In this section I try to anticipate some of the questions that may come up, and to answer them. If you have questions that are not listed, and/or would like to provide extra input in this section, please provide feedback.

When Spammers Adapt

Q: What happens when spammers adapt and try to get around the techniques described in this document?

Q:

What happens when spammers adapt and try to get around the techniques described in this document?

A:

Well, that depends. :-)

Some of the checks described (such as SMTP checks and Greylisting) specifically target ratware behavior. It is certainly possible to imagine that this behavior will change if enough sites incorporate these checks. Hatmut Danisch notes: Ratware contains buggy SMTP protocols because they didn't need to do any better. It worked this way, so why should they have spent more time? Meanwhile ratware has a higher quality, and even the quality of spam messages has significantly improved. Once enough people reject spam by detecting bad SMTP protocols, spam software authors will simply improve their software.

That said, there are challenges remaining for such ratware:

  • To get around SMTP transaction delays, they need to wait for each response from the receiving SMTP server. At that point, we have collectively accomplished a significant reduction in the rate of mail that a given spamming host is able to deliver per unit of time. Since spammers are racing against time to deliver as many mails as possible before DNS blocklists and collaborative content filters catch up, we are improving the effectiveness of these tools.

    The effect is similar to the goal of Micropayment Schemes, wherein the sender spends a few seconds working on a computational challenge for each recipient of the mail, and adds a resulting signature to the e-mail header for the recipient to validate. The main difference, aside from the complexity of these schemes, is that they require the participation of virtually everyone in the world before they can effectively be used to weed out spam, whereas SMTP transaction delays start being effective with the first recipient machine that implements it.

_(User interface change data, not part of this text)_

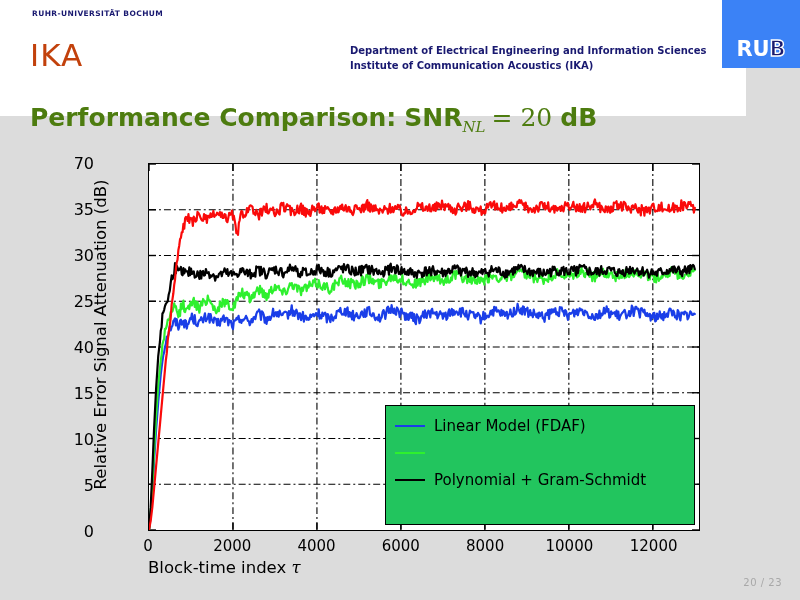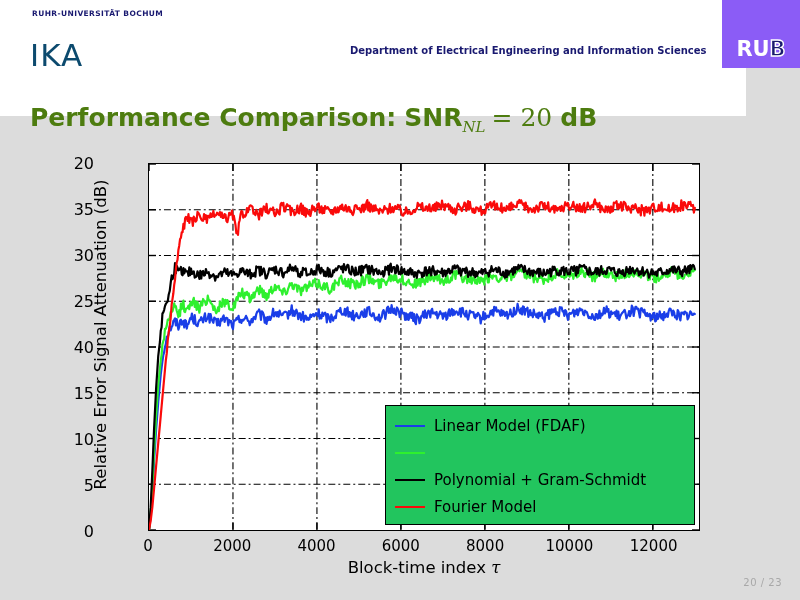--- a/index.html
+++ b/index.html
@@ -27,7 +27,7 @@
     position:absolute;left:30px;top:40px;
     font-family:"DejaVu Sans", sans-serif;
     font-size:31px;font-weight:400;letter-spacing:1px;
-    color:#0c4a6e;line-height:1;
+    color:#c2410c;line-height:1;
   }
   #dept-lines{
     position:absolute;left:350px;top:44px;

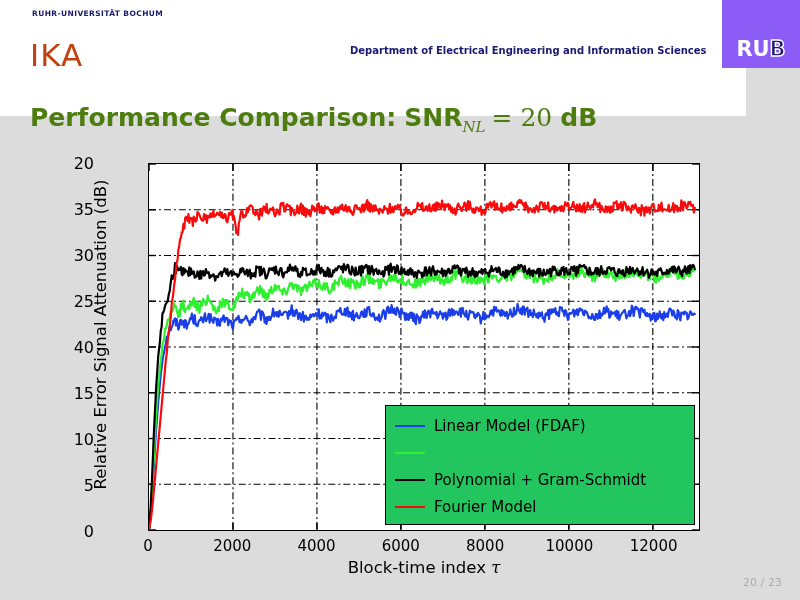--- a/index.html
+++ b/index.html
@@ -38,7 +38,7 @@
   }
   #rub-logo{
     position:absolute;left:722px;top:0;width:78px;height:68px;
-    background:#8b5cf6;
+    background:#3b82f6;
   }
   #rub-logo .rub-text{
     position:absolute;left:0;right:0;bottom:8px;

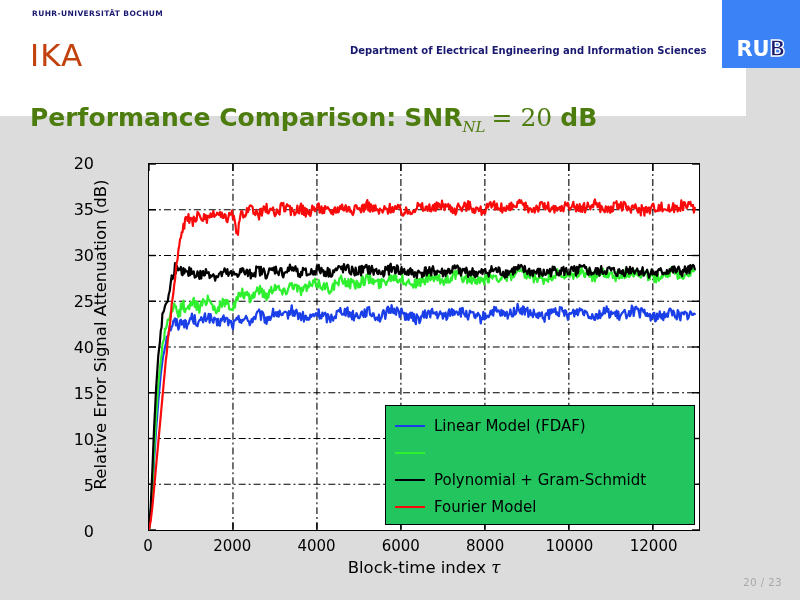--- a/index.html
+++ b/index.html
@@ -158,6 +158,7 @@
   <div id="ika-logo">IKA</div>
   <div id="dept-lines">
     <div>Department of Electrical Engineering and Information Sciences</div>
+    <div>Institute of Communication Acoustics (IKA)</div>
   </div>
 </div>
 <div id="rub-logo">

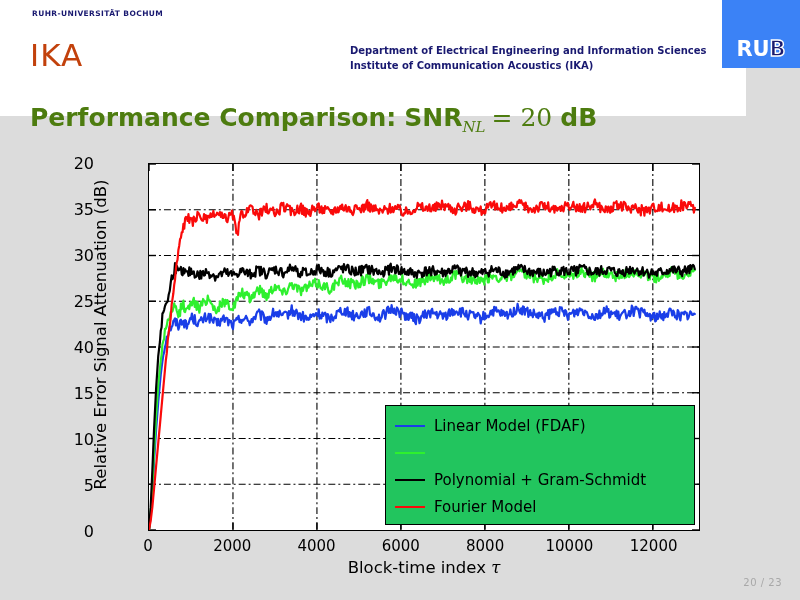--- a/index.html
+++ b/index.html
@@ -242,7 +242,7 @@
       <div class="ytick-label" style="top: 151px;">25</div>
       <div class="ytick-label" style="top: 105px;">30</div>
       <div class="ytick-label" style="top: 59px;">35</div>
-      <div class="ytick-label" style="top: 13px;">20</div>
+      <div class="ytick-label" style="top: 13px;">70</div>
     </div>
   <div id="xtick-layer">
       <div class="xtick-label" style="left: 148px; top: 387px;">0</div>

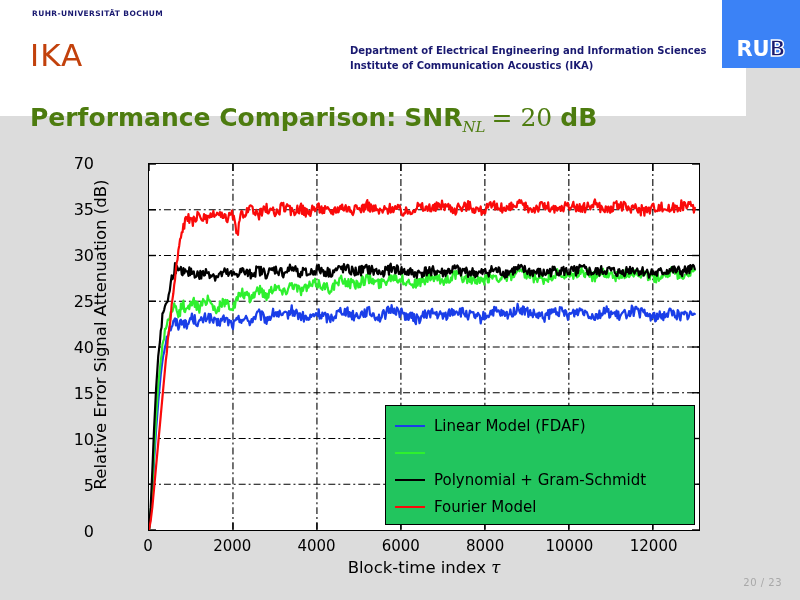--- a/index.html
+++ b/index.html
@@ -266,10 +266,6 @@
         <span class="legend-swatch" style="border-top-color: rgb(0, 0, 0);"></span>
         <span class="legend-text">Polynomial + Gram-Schmidt</span>
       </div>
-      <div class="legend-row">
-        <span class="legend-swatch" style="border-top-color: rgb(250, 10, 10);"></span>
-        <span class="legend-text">Fourier Model</span>
-      </div>
     </div>
 </div>
 

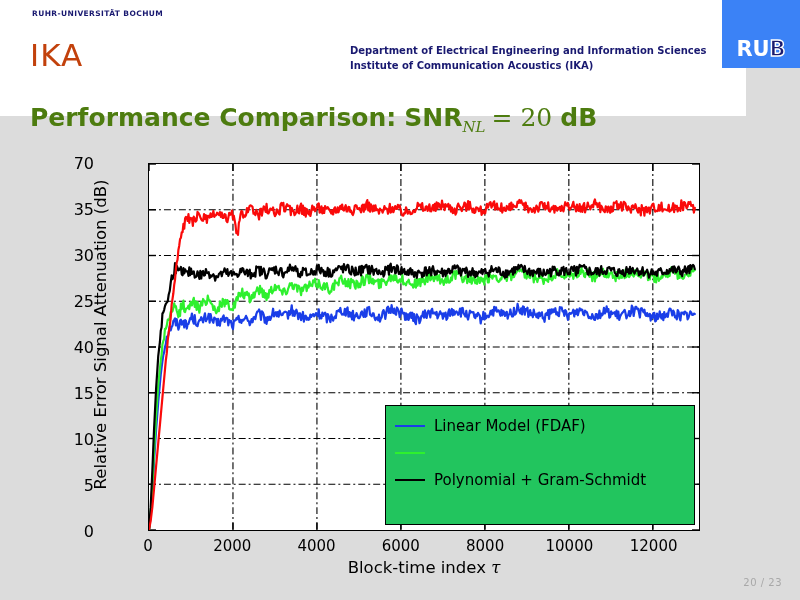--- a/index.html
+++ b/index.html
@@ -90,7 +90,6 @@
   }
   #xlabel{
     position:absolute;left:148px;top:408px;width:552px;
-    text-align:center;
     font-family:"DejaVu Sans", sans-serif;
     font-size:16.5px;color:#000;
     white-space:nowrap;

  • To get around a HELO/EHLO check, they need to provide a proper greeting, i.e. identify themselves with a valid Fully Qualified Domain Name. This provides for increased traceability, especially with receiving Mail Transport Agents that do not automatically insert the results of a rDNS lookup into the Received: header of the message.

  • To get all of the Sender Address Checks, they need to provide their own valid sender address (or, at least, a valid sender address within their own domain). Nuff said.

  • To get around Greylisting, they need to retry deliveries to temporarily failed recipients addresses after one hour (but before four hours). (As far as implementation goes, in order to minimize machine resources, rather than keeping a copy of each temporarily failed mail, ratware may keep only a list of temporarily failed recipients, and perform a second sweep through those addresses after an hour or two).

    Even so, greylisting will remain fairly effective in conjunction with DNS Blacklists that are fed from Spam Traps. That is because the mandatory one-hour retry delay will give these lists a chance to list the sending host.

Software tools, such as Spam Scanners and Virus Scanners, are in constant evolution. As spammers evolve, so do these (and vice versa). As long as you use recent versions of these tools, they will remain quite effective.

Finally, this document is itself subject to change. As the nature of junk mail changes, people will come up with new, creative ways to block it.